_Task goal_
Of the lines below, report only those that contain "Online".
----------------
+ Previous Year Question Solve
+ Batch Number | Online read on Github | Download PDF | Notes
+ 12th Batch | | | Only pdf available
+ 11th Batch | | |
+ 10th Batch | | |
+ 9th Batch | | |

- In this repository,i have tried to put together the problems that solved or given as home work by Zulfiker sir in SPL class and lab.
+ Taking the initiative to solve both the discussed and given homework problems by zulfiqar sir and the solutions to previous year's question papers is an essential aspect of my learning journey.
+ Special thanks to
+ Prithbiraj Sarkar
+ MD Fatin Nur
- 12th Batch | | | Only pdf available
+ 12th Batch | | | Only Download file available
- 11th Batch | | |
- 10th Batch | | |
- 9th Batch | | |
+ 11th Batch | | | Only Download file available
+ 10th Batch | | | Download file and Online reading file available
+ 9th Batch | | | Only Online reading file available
----------------
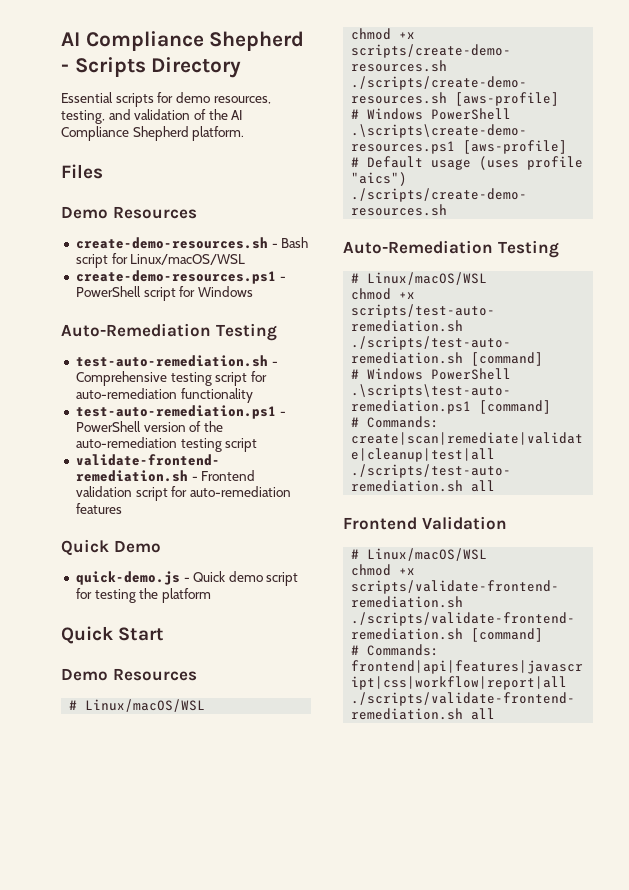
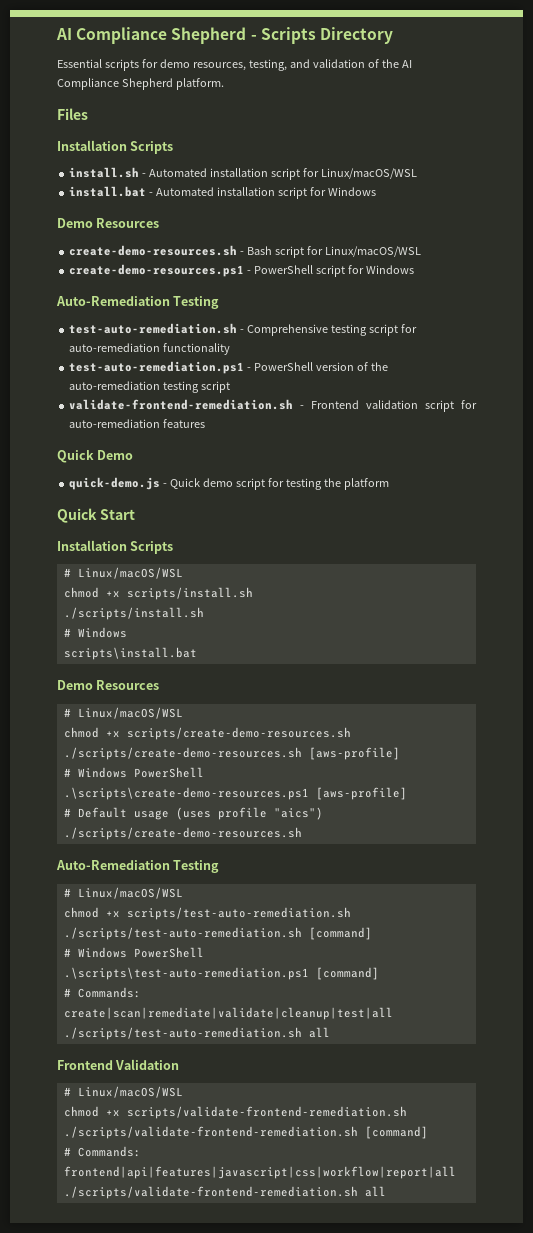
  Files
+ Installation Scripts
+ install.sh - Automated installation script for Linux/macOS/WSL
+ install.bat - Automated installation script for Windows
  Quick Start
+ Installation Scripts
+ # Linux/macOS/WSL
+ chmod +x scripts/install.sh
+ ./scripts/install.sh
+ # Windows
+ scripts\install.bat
----------------
_Reply to the task_
+ Batch Number | Online read on Github | Download PDF | Notes
+ 10th Batch | | | Download file and Online reading file available
+ 9th Batch | | | Only Online reading file available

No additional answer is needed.